Ali Parsa thinks that the results clearly illustrate how AI-augmented health services can reduce the burden healthcare systems around the world face today.
Our mission is to put accessible and affordable health services into the hands of every person on Earth. These landmark results take humanity a significant step closer to achieving a world where no-one is denied safe and accurate health advice, he said.
Babylon Health’s mission becomes reality
Rwanda became the first country to make this technology available nationwide, following on the heels of the launch of a free digital NHS service in London. It was launched in Rwanda in 2016 and is already delivering accessible healthcare to 600,000 patients in partnership with the Rwandan government and the Bill & Melinda Gates Foundation.
Our partnership with the Rwandan government shows what’s possible. I am proud that this partnership means Rwanda is one of the first countries to offer its entire population accessible healthcare wherever and whenever they need it. It’s a model that I hope can be used to make good healthcare more accessible around the world.
A watchful eye on the Babylon Health app
As much as the new technology is taking that one African country by storm and contributing to improving its healthcare system, it does not look all so promising in the UK. There the GP at Hand application was rolled out across the Hammersmith and Fulham Clinical Commissioning Group last year and is currently delivering an online doctor services to over 26,000 people.
But back in March this year the NHS issued a tender for an independent review of Babylon’s app, and at the same time objected to plans for a significant expansion of this service beyond London following issues raised by the national independent healthcare standards watchdog Care Quality Commission (CQC).
The CQC found two cases of medicines being prescribed outside their licensed use without the required explanation for this use, and no records showing that patients were informed of this exceptional use.
The inspectors also found instances of GPs relying on a patient’s word, rather than clinical evidence to support a diagnosis – for instance, there was no record of blood tests carried out for three patients with thyroid disease. The CQC also found information was not always shared with a patient’s primary doctor to ensure prescribing was safe or appropriate. The standards watchdog also found there was no system to give assurance that patients’ conditions were being appropriately monitored.
The report only became public after Babylon had tried, and failed, to gain a legal injunction to block it.
RCGP’s cautious optimism
Helen Stokes-Lampard, chair of the Royal College of General Practitioners, said: “We need to be cautious about the claims being made at the moment.
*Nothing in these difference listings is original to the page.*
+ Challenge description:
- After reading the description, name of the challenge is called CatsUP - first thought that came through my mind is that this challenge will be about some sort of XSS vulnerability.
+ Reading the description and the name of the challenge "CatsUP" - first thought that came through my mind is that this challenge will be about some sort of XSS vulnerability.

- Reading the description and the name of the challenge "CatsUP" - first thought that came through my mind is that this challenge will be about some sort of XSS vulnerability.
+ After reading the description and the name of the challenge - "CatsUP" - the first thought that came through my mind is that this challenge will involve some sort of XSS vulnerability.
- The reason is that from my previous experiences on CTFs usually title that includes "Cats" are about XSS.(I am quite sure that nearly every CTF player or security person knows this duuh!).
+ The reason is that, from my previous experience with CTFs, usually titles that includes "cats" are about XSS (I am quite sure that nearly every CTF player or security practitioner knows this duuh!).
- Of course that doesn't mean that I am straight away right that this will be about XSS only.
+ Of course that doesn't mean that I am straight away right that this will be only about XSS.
It’s really exciting to see AI evolving and there will be great applications as its gets better, but right now we don’t have independently-verified, peer-reviewed research – the scientific standard for accepting innovation and moving forward.
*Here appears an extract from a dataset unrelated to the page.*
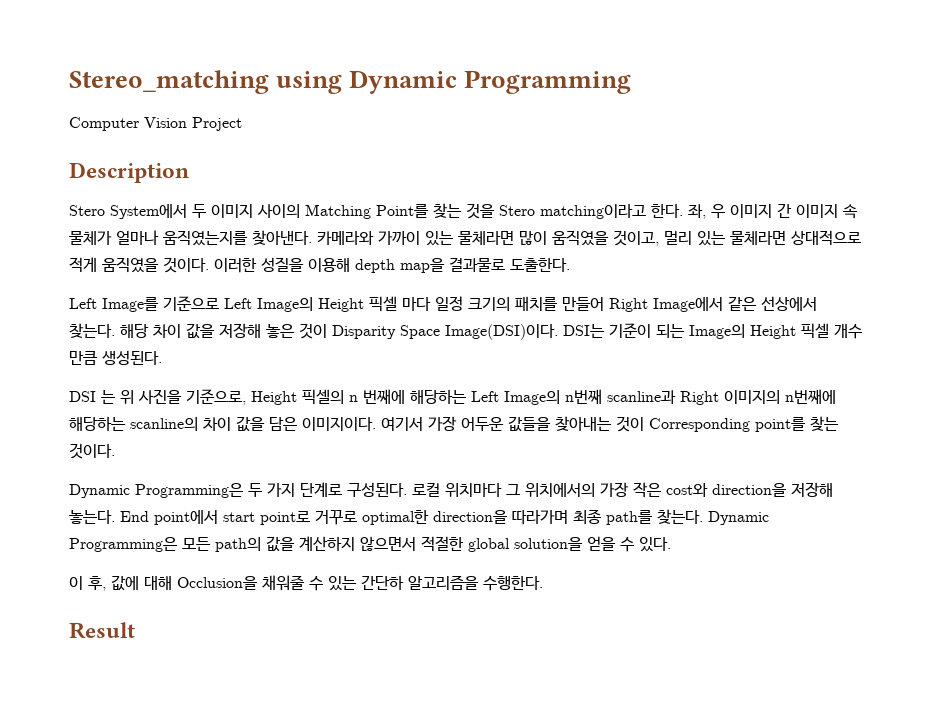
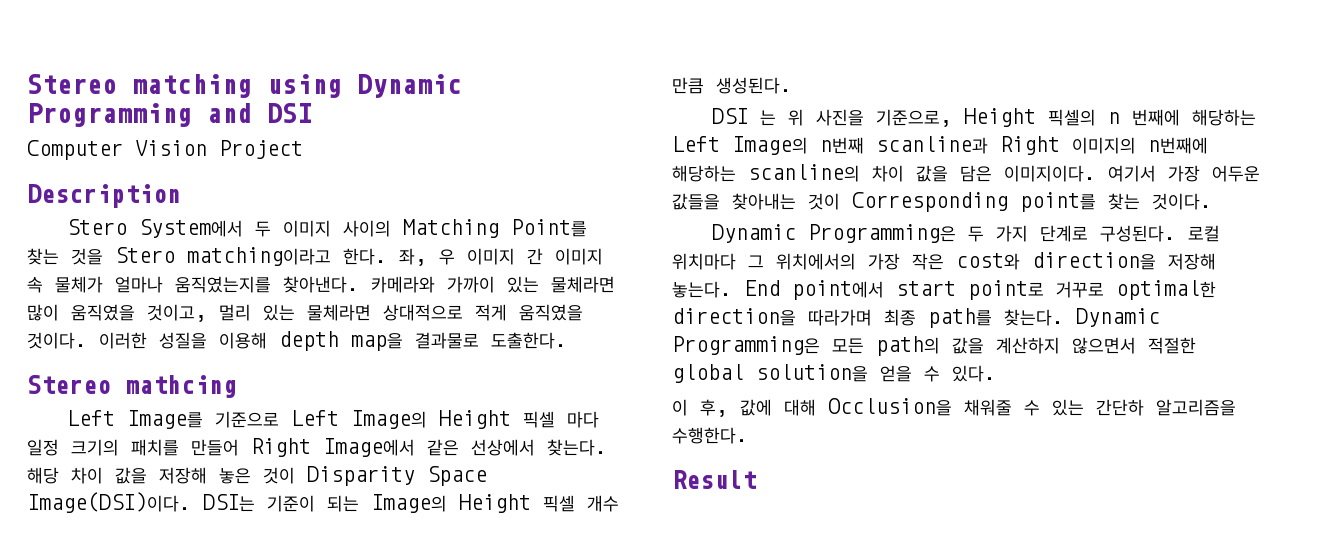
- Stereo_matching using Dynamic Programming
+ Stereo matching using Dynamic Programming and DSI
+ Stereo mathcing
What we have is some in-house research from Ali and his team. I am delighted that they are using partners and academic institutions to increase the robustness of their research, but it’s still very early days. I’m concerned about the hype surrounding this right now. We need to be cautious, we need to demand evidence because we have to be sure that anything we introduce is safe.
Despite this uncertainty in the delivery of Babylon services, they seem to attract a lot interest from investors and technology giants. The company recently partnered with Samsung to incorporate their Ask an Expert video doctor appointments to Samsung’s Health app. It also signed a collaboration deal with Tencent, Chinese e-commerce and social networks leader, to deliver personal health assessments, treatment advice and individual record across mainland China.
Publishing its latest study and test results on the company website, Babylon Health’s authors say the application may hold the promise of reduced costs and improve access to healthcare worldwide, but add that this would entail acquiring “greater levels of confidence from the medical community and the wider public”. The researchers also conclude that “studies using larger, real-world cohorts will be required to demonstrate the relative performance of these systems to human doctors”.